**TASK TO CARRY OUT:**
Your answer should consist of each line below that includes the word "biggest".

[[ TASK INPUT open ]]

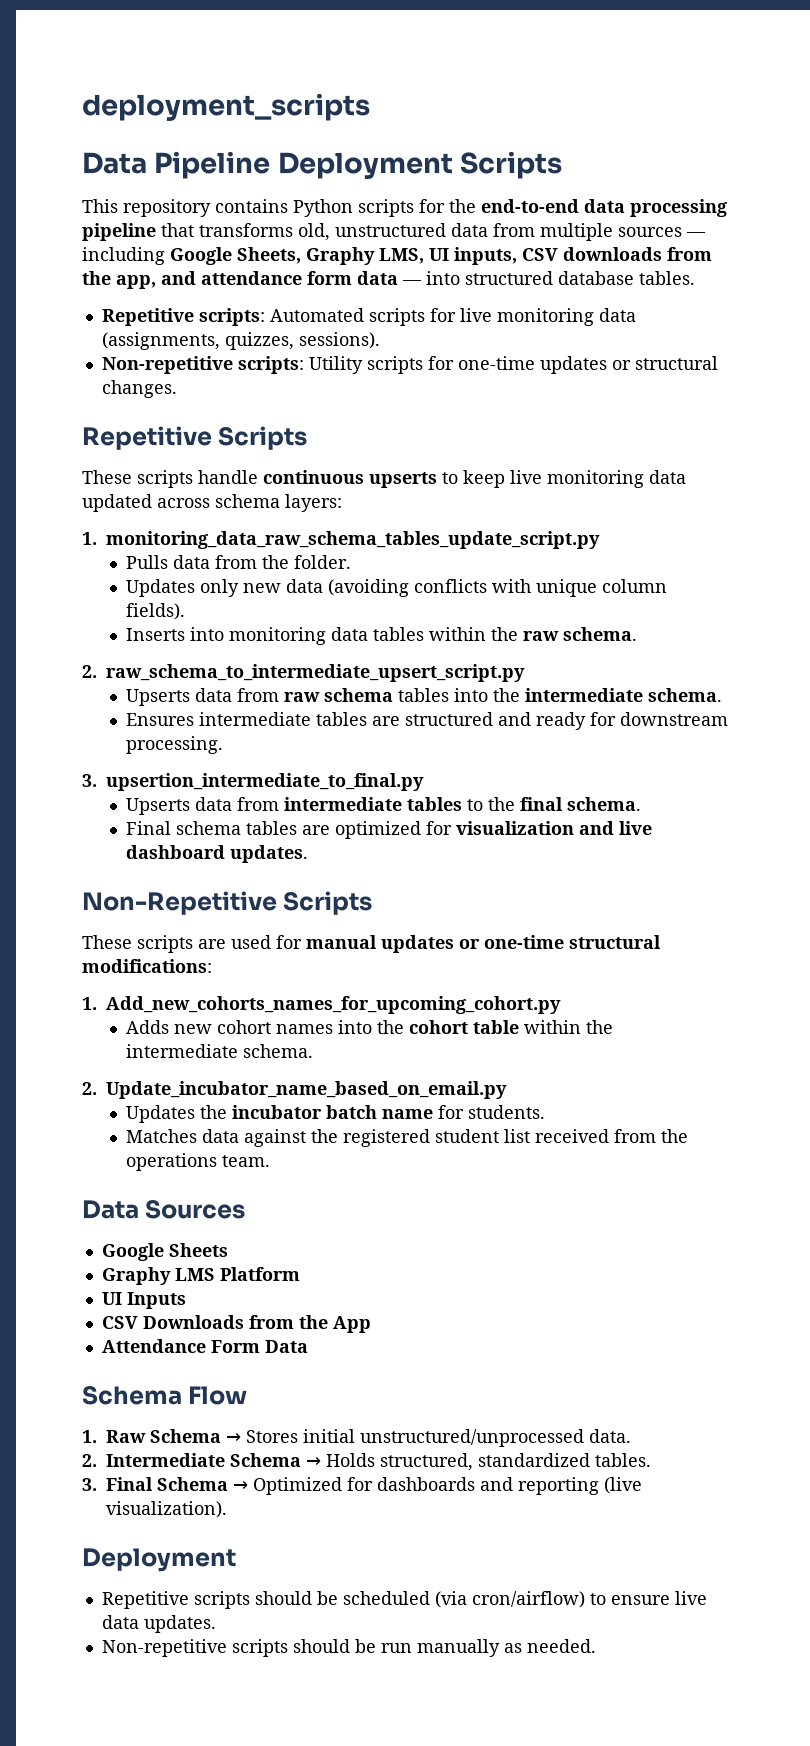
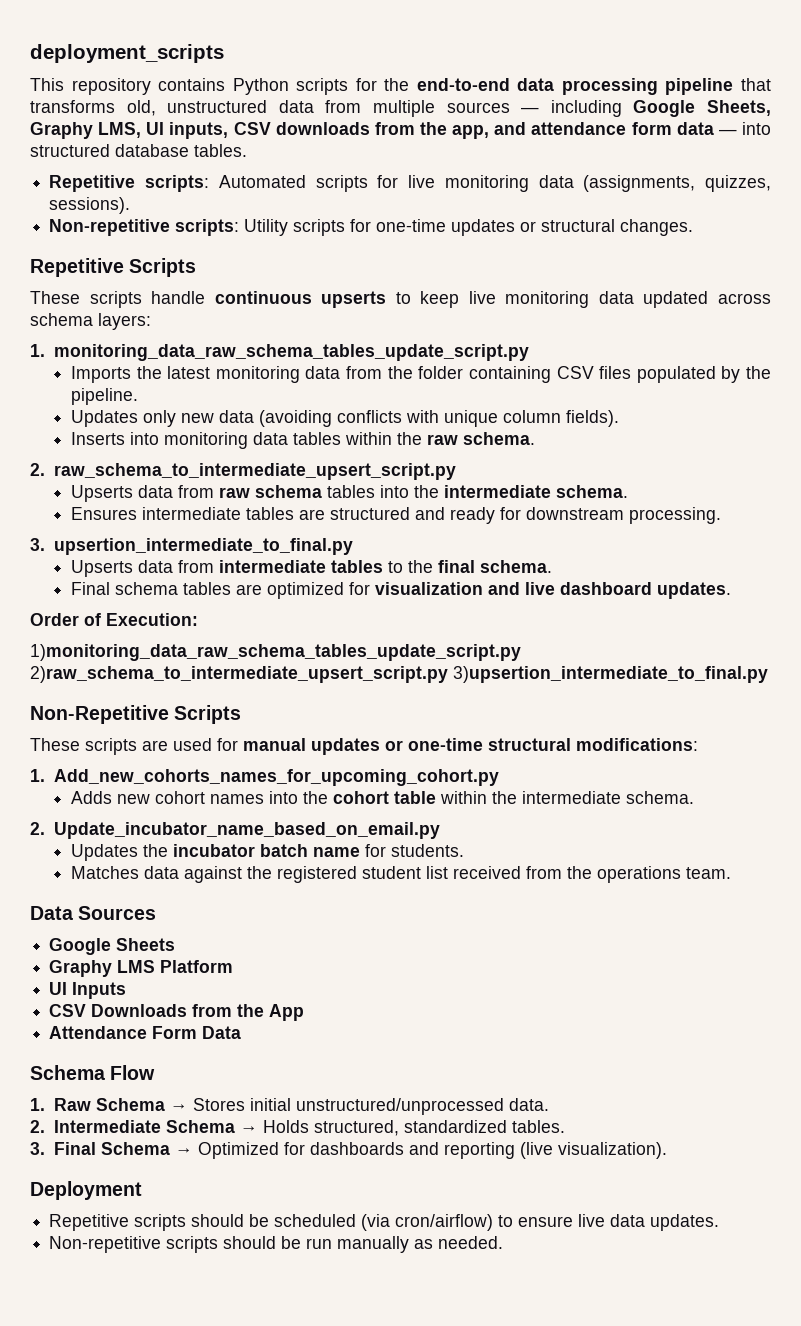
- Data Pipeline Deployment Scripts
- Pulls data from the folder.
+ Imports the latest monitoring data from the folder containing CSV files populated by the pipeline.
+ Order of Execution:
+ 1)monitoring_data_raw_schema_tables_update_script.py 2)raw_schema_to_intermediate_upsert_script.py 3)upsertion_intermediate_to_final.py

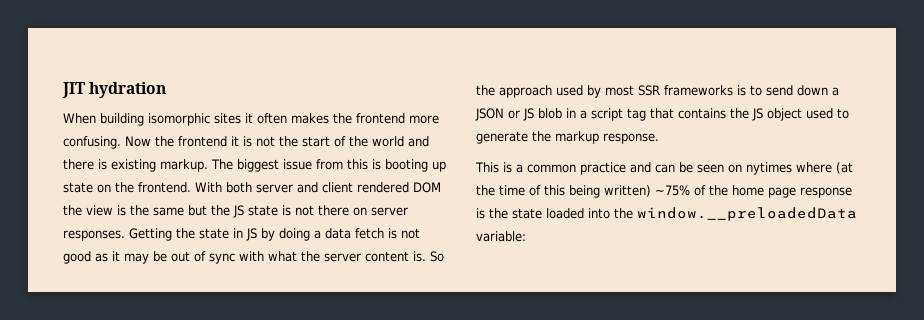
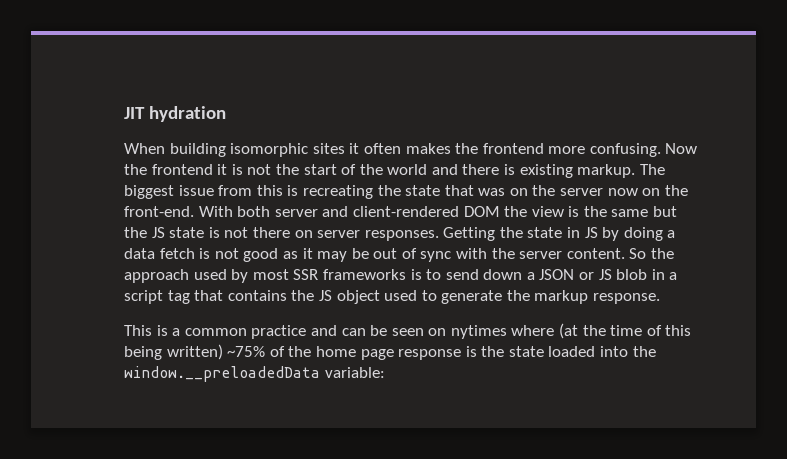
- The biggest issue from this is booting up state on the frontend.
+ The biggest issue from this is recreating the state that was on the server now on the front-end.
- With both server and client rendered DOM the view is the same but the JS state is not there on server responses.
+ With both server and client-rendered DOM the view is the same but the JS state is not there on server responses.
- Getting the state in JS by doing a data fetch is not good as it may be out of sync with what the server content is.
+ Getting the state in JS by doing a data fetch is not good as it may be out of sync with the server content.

[[ TASK INPUT closed ]]

**WRITTEN ANSWER:**
- The biggest issue from this is booting up state on the frontend.
+ The biggest issue from this is recreating the state that was on the server now on the front-end.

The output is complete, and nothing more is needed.